Todavia, ainda havia uma outra etapa a ser ultrapassada antes de se enfrentar a questão de fundo. Em oposição ao reconhecimento das uniões estáveis entre pessoas do mesmo sexo, passou-se a questionar[3] a possibilidade jurídica do pedido.

Sobre esse ponto o Tribunal de Justiça do Rio Grande do Sul, TJRS, manifestou-se em decisão unânime do ano de 2000, tendo como relator o Desembargador José Trindade, rechaçando a preliminar de impossibilidade jurídica do pedido:

HOMOSSEXUAIS. UNIÃO ESTÁVEL. POSSIBILIDADE JURÍDICA DO PEDIDO. É possível o processamento e o reconhecimento da união estável entre homossexuais, ante princípios fundamentais insculpidos na Constituição Federal que vedam qualquer forma de discriminação, inclusive quanto ao sexo, sendo descabida discriminação quanto à união homossexual. E é justamente agora, quando uma onda renovadora se estende pelo mundo, com reflexos acentuados em nosso país, destruindo preceitos arcaicos, modificando conceitos e impondo a serenidade científica da modernidade no trato das relações humanas, que as posições precisam ser marcadas e amadurecidas, para que os avanços não sofram retrocessos e para que as individualidades e coletividades possam andar seguras na tão almejada busca da felicidade, direito fundamental de todos. Sentença desconstituída para que seja instruído o feito. Apelação provida.[4]

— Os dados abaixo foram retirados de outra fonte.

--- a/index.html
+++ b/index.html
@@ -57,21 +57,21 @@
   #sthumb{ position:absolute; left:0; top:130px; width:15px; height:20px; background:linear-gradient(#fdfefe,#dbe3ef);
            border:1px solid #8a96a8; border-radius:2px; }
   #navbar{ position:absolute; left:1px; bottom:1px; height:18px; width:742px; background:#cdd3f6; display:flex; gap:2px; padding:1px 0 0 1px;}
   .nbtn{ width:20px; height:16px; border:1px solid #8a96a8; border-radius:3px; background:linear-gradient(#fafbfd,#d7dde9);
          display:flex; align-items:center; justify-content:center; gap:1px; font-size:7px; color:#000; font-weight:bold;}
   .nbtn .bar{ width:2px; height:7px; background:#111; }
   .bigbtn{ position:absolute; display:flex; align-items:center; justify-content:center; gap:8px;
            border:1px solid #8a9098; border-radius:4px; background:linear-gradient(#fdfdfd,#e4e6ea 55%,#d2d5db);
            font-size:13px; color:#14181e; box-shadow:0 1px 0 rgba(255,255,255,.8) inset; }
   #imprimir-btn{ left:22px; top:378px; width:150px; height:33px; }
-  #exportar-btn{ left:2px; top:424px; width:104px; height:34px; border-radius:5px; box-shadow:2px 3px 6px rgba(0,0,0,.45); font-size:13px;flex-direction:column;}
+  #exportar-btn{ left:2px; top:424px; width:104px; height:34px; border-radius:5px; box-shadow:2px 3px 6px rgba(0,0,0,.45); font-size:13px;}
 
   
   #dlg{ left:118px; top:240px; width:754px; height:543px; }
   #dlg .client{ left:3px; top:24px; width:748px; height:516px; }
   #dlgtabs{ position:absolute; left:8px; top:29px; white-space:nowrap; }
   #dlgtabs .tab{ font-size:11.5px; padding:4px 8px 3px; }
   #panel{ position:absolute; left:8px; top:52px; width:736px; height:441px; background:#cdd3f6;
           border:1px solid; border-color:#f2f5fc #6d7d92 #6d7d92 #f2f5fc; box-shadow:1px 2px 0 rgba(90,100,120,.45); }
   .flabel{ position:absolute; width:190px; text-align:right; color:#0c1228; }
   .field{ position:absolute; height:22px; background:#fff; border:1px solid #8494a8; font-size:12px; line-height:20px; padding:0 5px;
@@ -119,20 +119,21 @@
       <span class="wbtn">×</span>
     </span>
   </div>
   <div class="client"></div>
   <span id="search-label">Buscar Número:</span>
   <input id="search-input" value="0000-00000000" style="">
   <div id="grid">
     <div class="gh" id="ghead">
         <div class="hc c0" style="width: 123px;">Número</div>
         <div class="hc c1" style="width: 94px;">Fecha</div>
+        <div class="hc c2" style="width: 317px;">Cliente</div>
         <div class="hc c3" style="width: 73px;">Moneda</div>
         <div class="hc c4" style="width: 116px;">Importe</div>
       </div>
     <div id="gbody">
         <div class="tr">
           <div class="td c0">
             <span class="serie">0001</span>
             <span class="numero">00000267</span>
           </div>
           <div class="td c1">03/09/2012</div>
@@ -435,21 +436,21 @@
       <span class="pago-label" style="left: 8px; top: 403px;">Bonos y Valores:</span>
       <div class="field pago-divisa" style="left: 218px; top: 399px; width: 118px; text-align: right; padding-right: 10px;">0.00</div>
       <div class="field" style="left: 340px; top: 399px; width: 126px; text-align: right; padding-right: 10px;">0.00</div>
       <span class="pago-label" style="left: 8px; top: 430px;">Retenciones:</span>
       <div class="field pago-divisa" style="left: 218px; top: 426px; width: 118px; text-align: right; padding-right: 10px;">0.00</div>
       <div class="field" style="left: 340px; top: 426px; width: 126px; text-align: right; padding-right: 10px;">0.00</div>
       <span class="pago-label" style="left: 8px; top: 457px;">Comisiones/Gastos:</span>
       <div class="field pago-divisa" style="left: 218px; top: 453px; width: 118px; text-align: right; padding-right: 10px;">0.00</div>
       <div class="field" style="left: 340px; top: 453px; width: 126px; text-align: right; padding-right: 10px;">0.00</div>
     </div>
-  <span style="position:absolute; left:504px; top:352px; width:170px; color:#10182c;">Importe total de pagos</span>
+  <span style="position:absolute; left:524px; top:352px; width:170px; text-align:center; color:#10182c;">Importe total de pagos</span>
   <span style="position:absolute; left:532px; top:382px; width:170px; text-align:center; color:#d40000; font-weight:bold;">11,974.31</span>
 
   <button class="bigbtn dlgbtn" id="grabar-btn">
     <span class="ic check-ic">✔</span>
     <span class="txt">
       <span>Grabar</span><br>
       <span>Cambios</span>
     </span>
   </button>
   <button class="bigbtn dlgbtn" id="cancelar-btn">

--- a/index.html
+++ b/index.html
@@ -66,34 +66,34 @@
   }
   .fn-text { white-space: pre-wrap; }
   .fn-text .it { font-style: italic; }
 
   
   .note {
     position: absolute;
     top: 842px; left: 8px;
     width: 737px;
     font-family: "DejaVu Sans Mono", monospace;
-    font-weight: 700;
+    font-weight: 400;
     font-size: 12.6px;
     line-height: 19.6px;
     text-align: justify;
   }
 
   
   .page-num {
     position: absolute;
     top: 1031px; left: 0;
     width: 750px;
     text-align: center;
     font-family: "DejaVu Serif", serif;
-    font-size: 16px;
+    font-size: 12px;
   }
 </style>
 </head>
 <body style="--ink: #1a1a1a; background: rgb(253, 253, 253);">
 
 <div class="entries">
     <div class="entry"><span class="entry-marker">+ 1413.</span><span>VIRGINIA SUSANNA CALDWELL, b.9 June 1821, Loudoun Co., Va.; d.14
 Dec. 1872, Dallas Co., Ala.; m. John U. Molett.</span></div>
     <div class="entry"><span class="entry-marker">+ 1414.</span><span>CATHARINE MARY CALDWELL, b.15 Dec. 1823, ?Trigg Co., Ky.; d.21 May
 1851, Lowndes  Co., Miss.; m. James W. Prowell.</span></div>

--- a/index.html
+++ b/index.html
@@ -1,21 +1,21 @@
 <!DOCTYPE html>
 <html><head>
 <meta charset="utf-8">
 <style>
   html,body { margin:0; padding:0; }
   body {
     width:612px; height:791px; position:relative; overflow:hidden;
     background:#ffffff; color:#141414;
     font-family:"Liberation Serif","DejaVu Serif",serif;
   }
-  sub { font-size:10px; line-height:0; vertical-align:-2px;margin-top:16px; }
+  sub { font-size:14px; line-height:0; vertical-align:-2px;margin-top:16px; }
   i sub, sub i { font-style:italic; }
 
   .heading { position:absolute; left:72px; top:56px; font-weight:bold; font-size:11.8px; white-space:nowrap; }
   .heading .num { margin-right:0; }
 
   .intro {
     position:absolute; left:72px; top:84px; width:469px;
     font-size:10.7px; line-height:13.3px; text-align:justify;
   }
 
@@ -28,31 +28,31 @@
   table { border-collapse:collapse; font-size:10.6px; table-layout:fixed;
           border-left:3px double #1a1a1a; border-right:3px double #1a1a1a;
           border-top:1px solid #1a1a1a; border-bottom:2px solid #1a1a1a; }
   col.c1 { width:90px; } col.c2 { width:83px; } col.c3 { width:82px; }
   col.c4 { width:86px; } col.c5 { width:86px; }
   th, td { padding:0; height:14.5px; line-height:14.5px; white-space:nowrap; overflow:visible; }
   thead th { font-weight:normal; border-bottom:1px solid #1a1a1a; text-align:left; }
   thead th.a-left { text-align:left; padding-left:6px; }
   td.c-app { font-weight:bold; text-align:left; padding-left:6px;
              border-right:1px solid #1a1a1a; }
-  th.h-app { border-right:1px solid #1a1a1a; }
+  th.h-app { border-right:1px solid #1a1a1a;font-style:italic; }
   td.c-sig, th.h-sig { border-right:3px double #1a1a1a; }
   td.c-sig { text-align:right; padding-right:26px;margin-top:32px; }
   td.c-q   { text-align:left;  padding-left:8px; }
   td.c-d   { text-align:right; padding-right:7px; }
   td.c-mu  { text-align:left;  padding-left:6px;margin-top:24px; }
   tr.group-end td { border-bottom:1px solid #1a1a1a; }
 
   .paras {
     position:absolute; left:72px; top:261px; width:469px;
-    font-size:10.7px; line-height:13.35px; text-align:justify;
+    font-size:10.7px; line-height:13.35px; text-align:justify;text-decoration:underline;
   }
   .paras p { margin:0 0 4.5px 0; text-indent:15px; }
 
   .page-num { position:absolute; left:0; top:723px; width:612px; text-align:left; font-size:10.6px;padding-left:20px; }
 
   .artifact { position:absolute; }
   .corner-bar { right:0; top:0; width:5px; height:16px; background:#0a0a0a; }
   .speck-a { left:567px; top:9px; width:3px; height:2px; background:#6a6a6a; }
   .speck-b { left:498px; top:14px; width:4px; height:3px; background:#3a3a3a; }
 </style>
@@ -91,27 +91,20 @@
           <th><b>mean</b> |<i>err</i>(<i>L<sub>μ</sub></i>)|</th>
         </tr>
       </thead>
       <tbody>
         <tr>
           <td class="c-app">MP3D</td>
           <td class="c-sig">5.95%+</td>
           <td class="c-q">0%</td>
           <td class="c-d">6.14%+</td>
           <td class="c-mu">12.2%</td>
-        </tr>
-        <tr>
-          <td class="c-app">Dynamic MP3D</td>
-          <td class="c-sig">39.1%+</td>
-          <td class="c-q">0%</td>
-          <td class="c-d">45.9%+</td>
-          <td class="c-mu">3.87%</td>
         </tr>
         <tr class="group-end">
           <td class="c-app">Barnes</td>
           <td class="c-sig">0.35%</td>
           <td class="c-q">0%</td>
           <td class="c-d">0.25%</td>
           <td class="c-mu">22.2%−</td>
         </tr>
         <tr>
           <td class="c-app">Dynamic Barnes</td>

A contundência do julgado certamente não impediu que novamente se levantasse a preliminar em processos versando sobre a mesma matéria. Embora superada a questão no âmbito do Tribunal gaúcho, decorridos sete anos desse julgado, continuam havendo argüições preliminares no sentido da impossibilidade jurídica do pedido de reconhecimento de efeitos jurídicos às uniões estáveis entre pessoas do mesmo sexo, que vão sendo superadas uma a uma.

Um outro aspecto que merece ser destacado diz respeito ao fato de que, ao estabelecer que é cabível o processamento de pedidos relativos à união estável entre pessoas do mesmo sexo, desde logo aponta a decisão para a possibilidade de seu reconhecimento pelo Poder Judiciário.

Esse acórdão paradigmático, se por um lado não esgotou o debate sobre a questão preliminar, por outro, foi decisivo para instalar o debate sobre a questão de fundo. Isso porque, em grande medida, cristalizou os pontos controvertidos a serem enfrentados nos julgamentos futuros sobre o tema das uniões entre pessoas do mesmo sexo.

Por isso, interessa aqui examinar um ponto específico que foi levantado no acórdão, posto que passou a balizar os debates que se seguiram no enfrentamento do tema pela magistratura gaúcha.

O caso concreto, segundo o relatório do acórdão, versava (à semelhança do caso destes autos) sobre um pedido de reconhecimento póstumo de uma união entre dois homens, cuja prova dos autos demonstrava terem convivido “por quatorze anos ininterruptos, publicamente, sem outra união paralela, com compromisso de fidelidade, mútua assistência, manutenção e fortalecimento do patrimônio, visando certamente, criar um núcleo familiar”[5].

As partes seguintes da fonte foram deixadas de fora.